Pronunciation: /ʃæk//ʃak/

noun

  • 1

    choza feminine
    casucha feminine
    rancho masculine Latin America
    jacal masculine Mexico
    bohío masculine Central America Colombia
    • But neither they nor he wanted to stray too far from the collection of small-scale bungalows, shacks, and cabins that make up this mountain town's built context.
    • In Cairo, Egypt, the rooftops of countless buildings are crowded with makeshift tents, shacks and mud shelters.
    • I saw it all around - the shacks, hovels, families collecting cow dung in the fields or breaking rocks for a new road.
    • Others were shacks, inns, or just rows of shops.
    • Running around the sides of the shack is a roughly constructed porch, which can be reached via two short stairways.

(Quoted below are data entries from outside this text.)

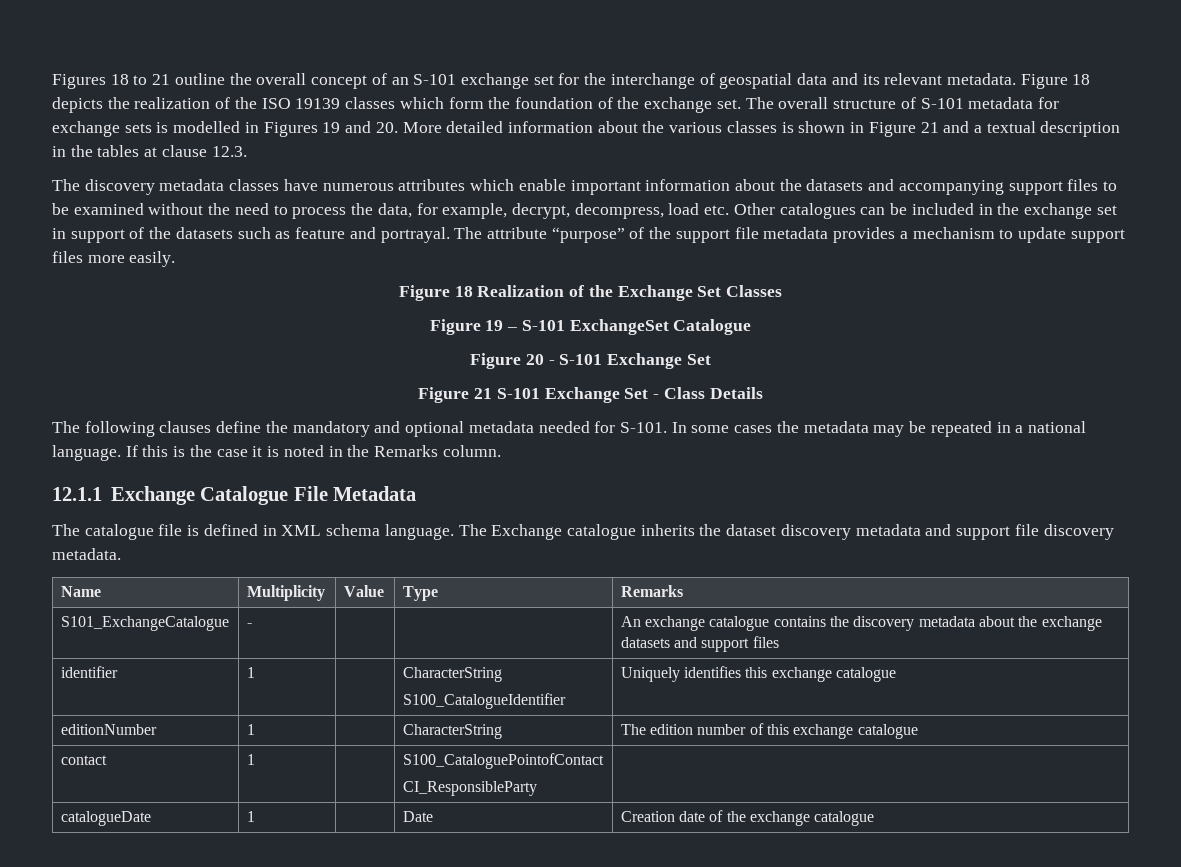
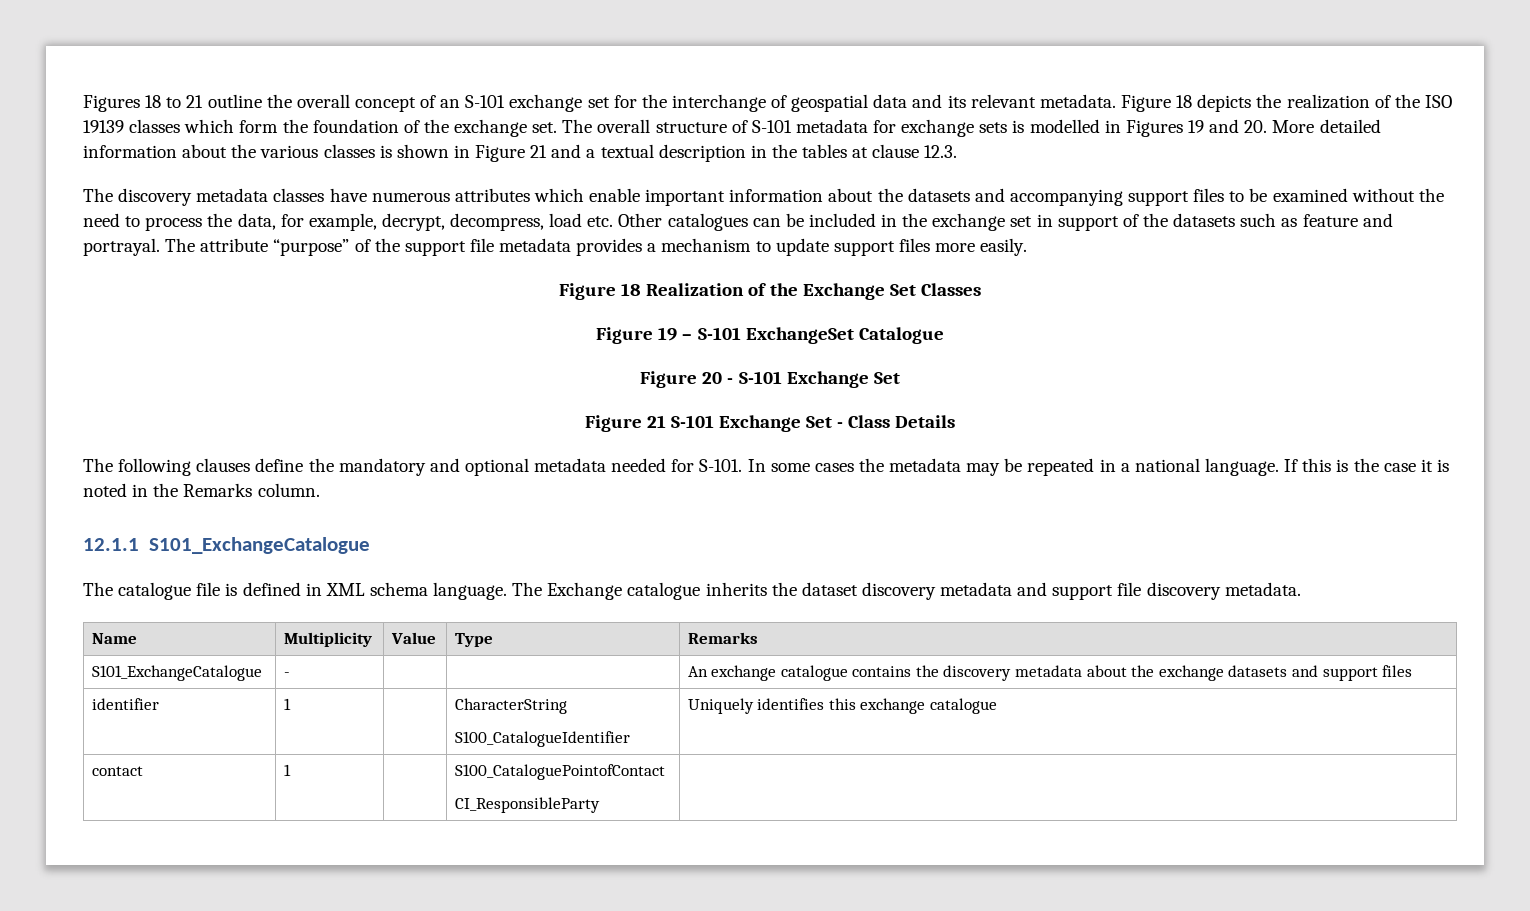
- 12.1.1 Exchange Catalogue File Metadata
+ 12.1.1 S101_ExchangeCatalogue
- editionNumber | 1 | | CharacterString | The edition number of this exchange catalogue
  contact | 1 | | S100_CataloguePointofContact
  CI_ResponsibleParty |
- catalogueDate | 1 | | Date | Creation date of the exchange catalogue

    • From among a cluster of shacks and lean-to's and concrete outhouses, clinging to the central building like barnacles on an oyster, you could see the outlines of what had once been a magnificent palace.
    • As the shacks turned to makeshift apartment buildings, the drug of choice shifted from marijuana to cocaine, and the weapons that the teenage boys carried soon became automatic rifles.

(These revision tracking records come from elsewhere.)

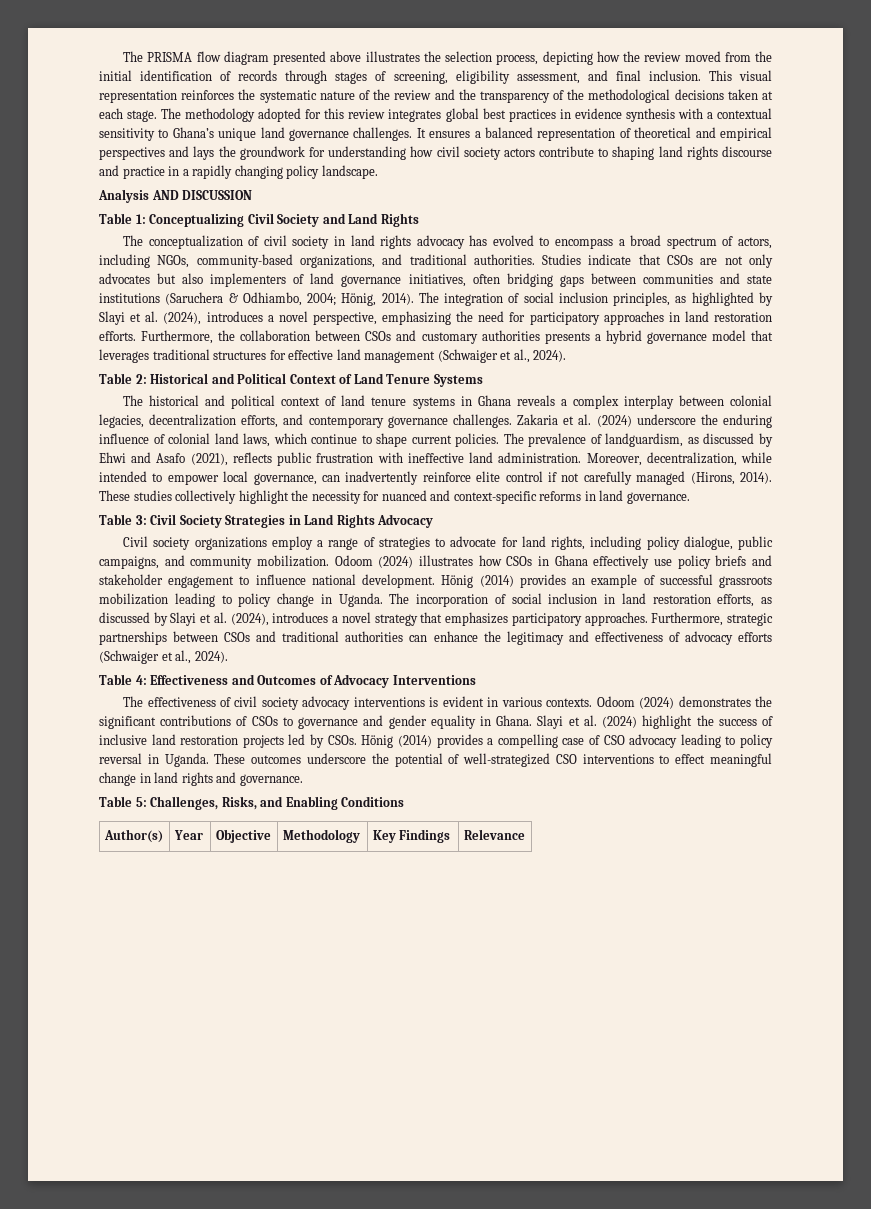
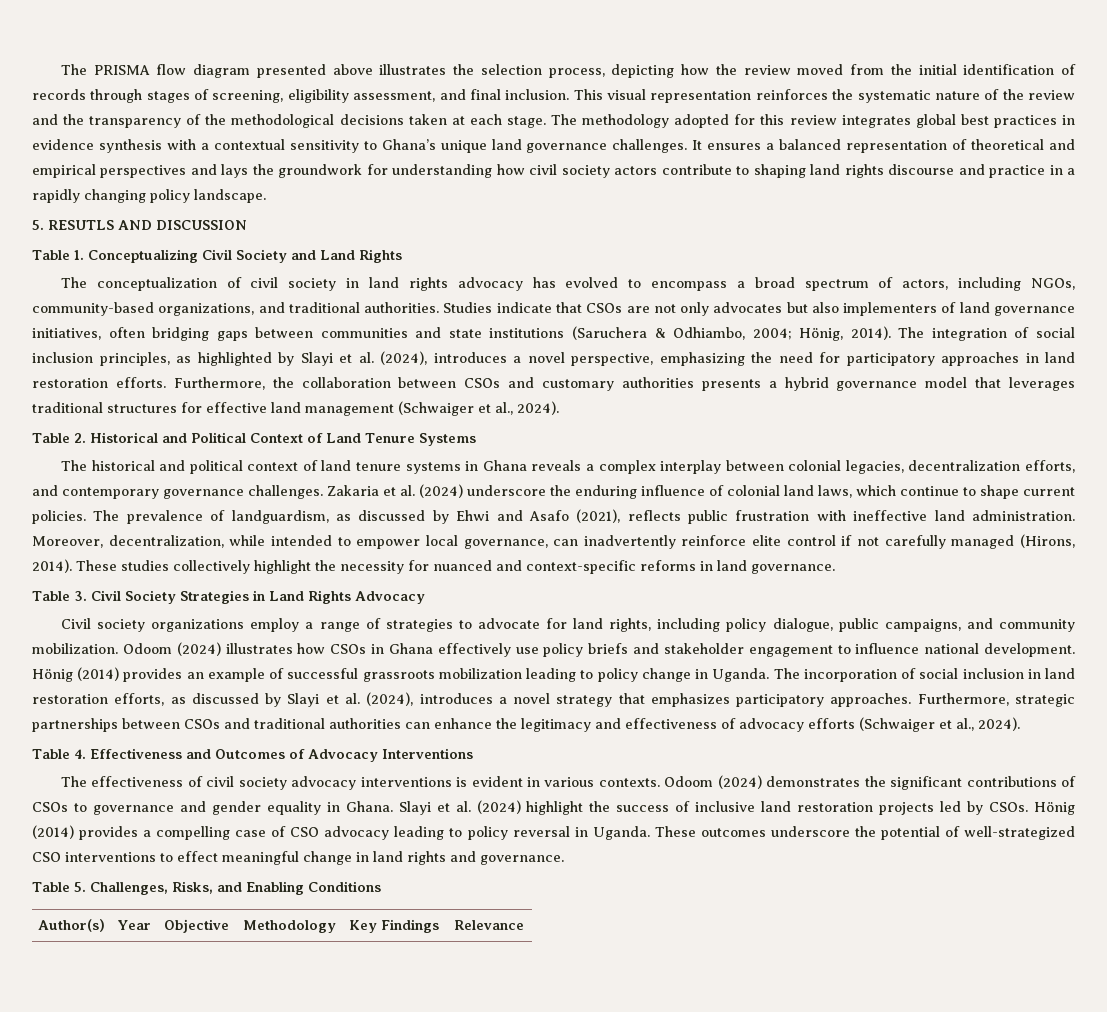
- Analysis AND DISCUSSION
+ 5. RESUTLS AND DISCUSSION
- Table 1: Conceptualizing Civil Society and Land Rights
+ Table 1. Conceptualizing Civil Society and Land Rights
- Table 2: Historical and Political Context of Land Tenure Systems
+ Table 2. Historical and Political Context of Land Tenure Systems
- Table 3: Civil Society Strategies in Land Rights Advocacy
+ Table 3. Civil Society Strategies in Land Rights Advocacy
- Table 4: Effectiveness and Outcomes of Advocacy Interventions
+ Table 4. Effectiveness and Outcomes of Advocacy Interventions
- Table 5: Challenges, Risks, and Enabling Conditions
+ Table 5. Challenges, Risks, and Enabling Conditions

    • Beyond, above the corrugated iron roofs of the rum shacks, towered the great twin peaks of St. Lucia's two tropical Matterhorns, the pitons.
    • In tents, shacks, log cabins and frame dwellings, pioneers gathered together for protection.

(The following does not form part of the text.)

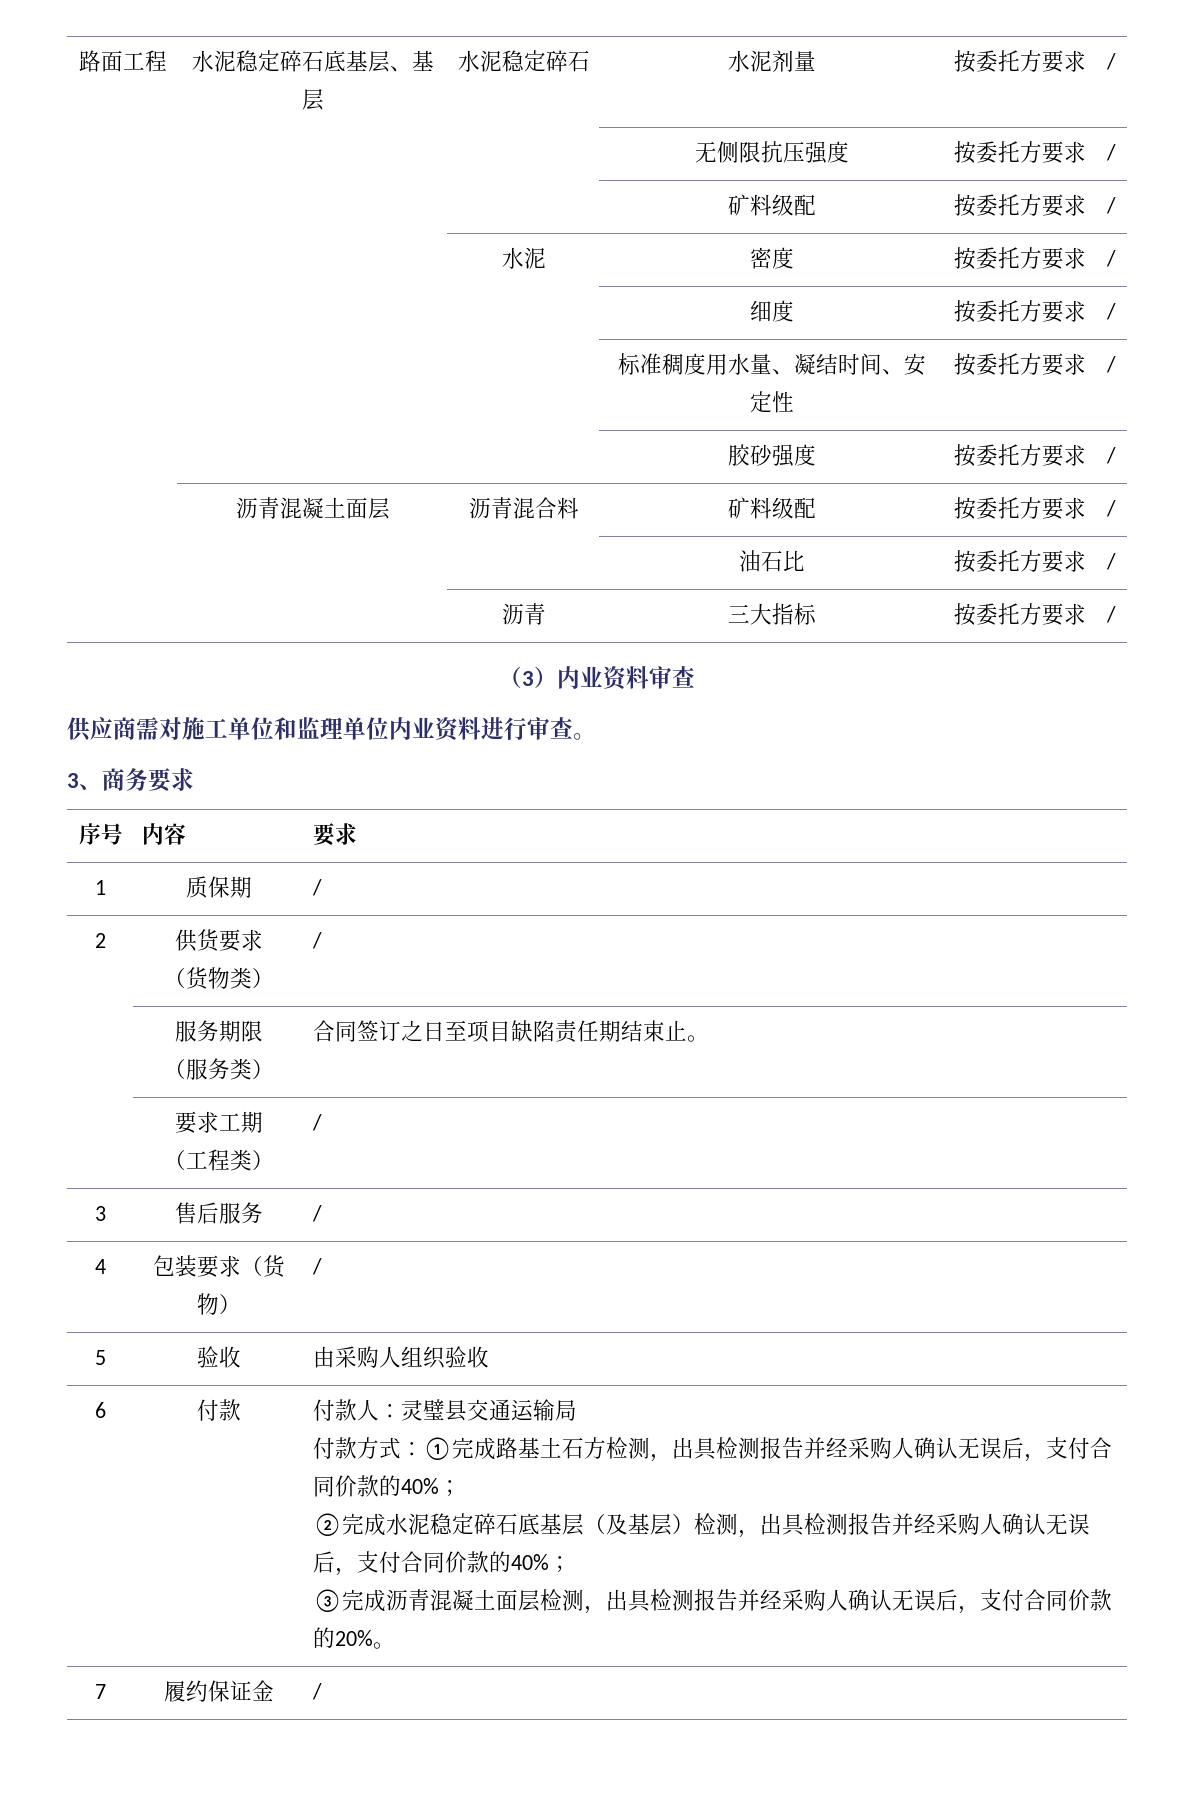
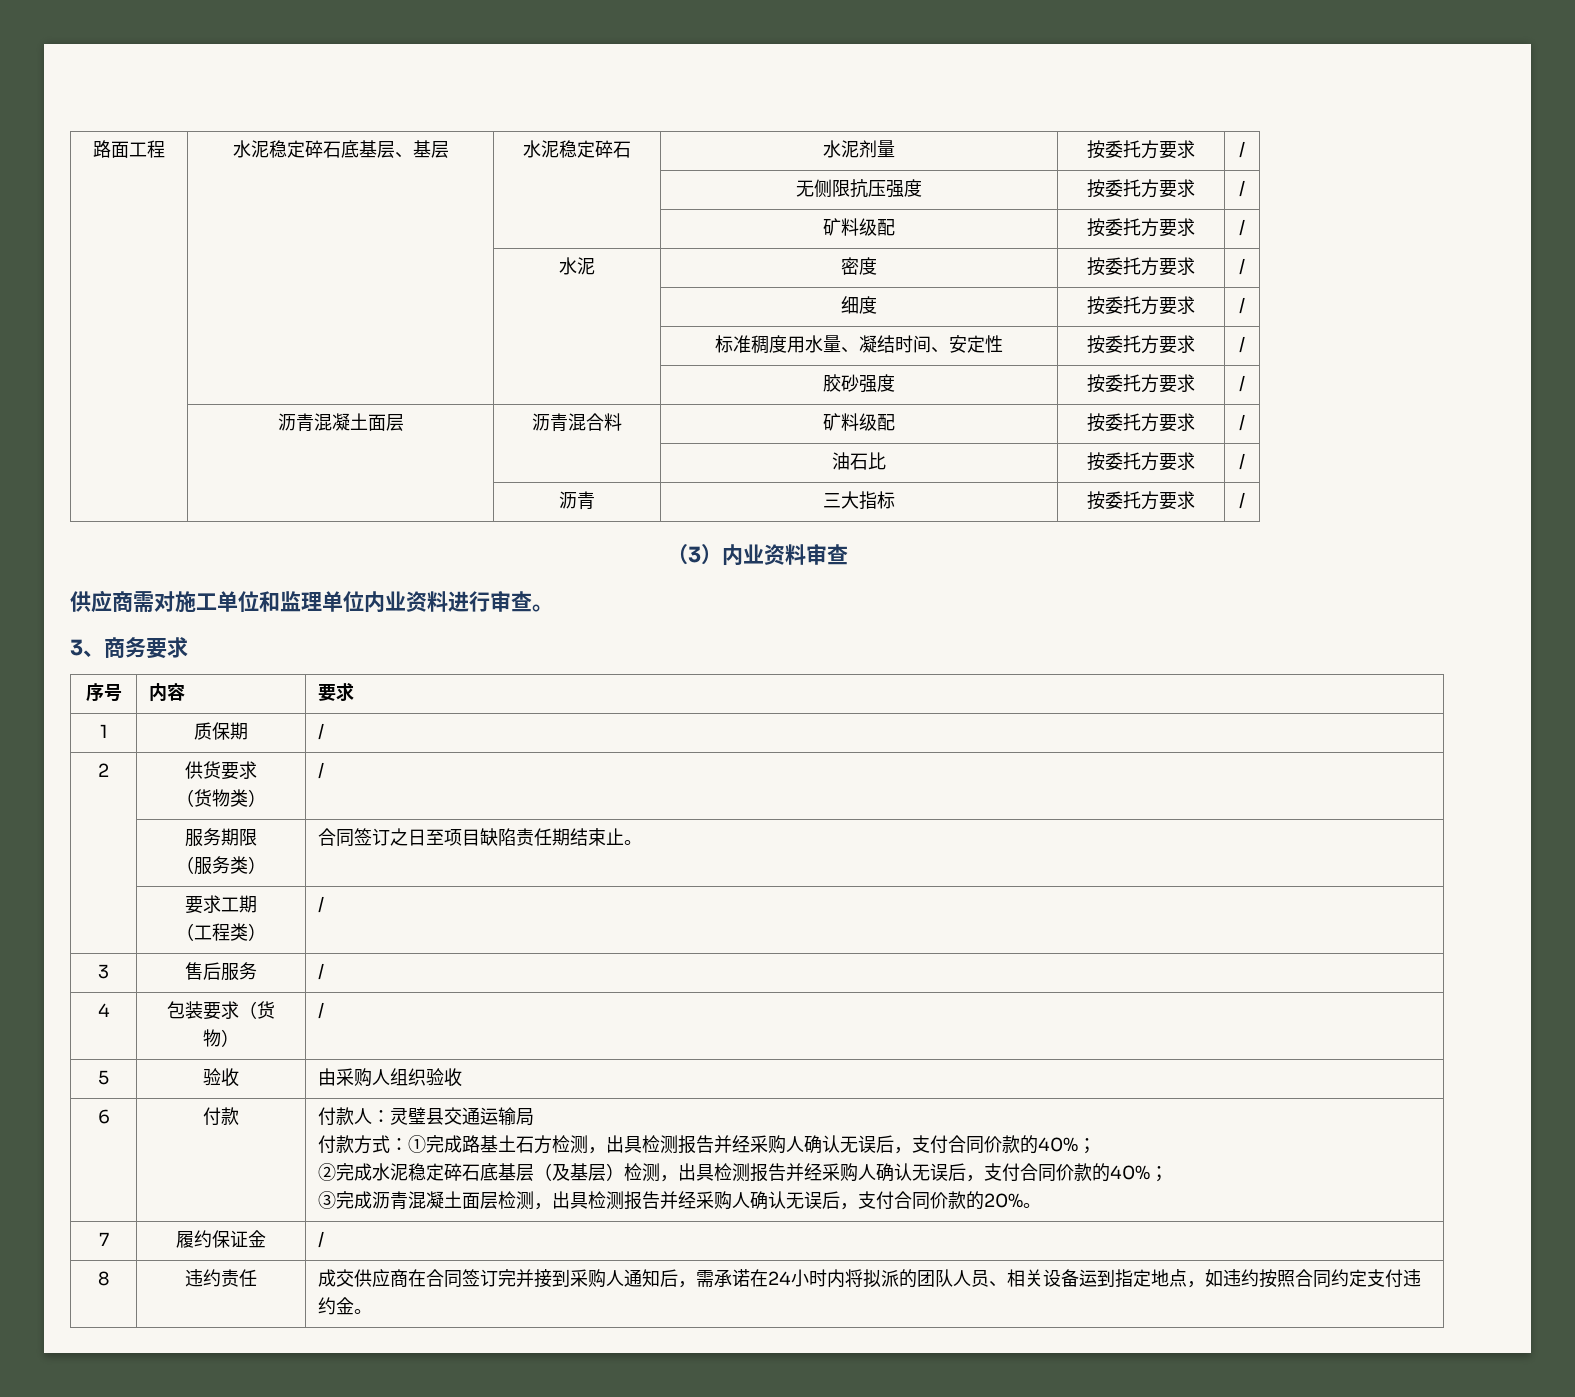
+ 8 | 违约责任 | 成交供应商在合同签订完并接到采购人通知后，需承诺在24小时内将拟派的团队人员、相关设备运到指定地点，如违约按照合同约定支付违约金。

    • It stood out like the Taj Mahal in a trailer camp as it was surrounded by what can only be described as windowless hovels and wooden shacks.
    • They were replaced by shanties and shacks built of nothing more than clapboard or wattle and daub with dark and threatening alleyways between.
    • The buildings soon turned from downtown shamble shacks to upscale skyscrapers, apartments, and business buildings.
    • A few hundred yards up the beach ran a small line of shops and food shacks, and the tourists made for them.
    • From numerous visits to the city and perhaps even periods of short-term residence or work, islanders know that many Tahitian families struggle to make a living and reside in squalid shacks.
    • And if they weren't houses then they were apartment buildings, or department stores, or supermarkets, or malls, or office buildings, or warehouses, or shacks, or kiosks, or maybe even tents.
    • It was more of a shack than a house, but still, a living accommodation.
    • By the late 1880s many Ojibwa lived in one-room log cabins, frame cabins, or tar paper shacks rather than in wigwams.
    • Even without seeing or experiencing the carnage first hand, its spirit floods the freeways and works its wounded presence into the pots and pans of the shacks and palaces nearby.
    • Scattered across the dirt are the Vulture Mine's remnants: rusted equipment, tumbledown shacks, bunkhouses, corked whiskey bottles, and cracked furniture.
    • Where the status of a shack or a hut is concerned our concept of ‘house’ may simply fail to provide for a definite decision.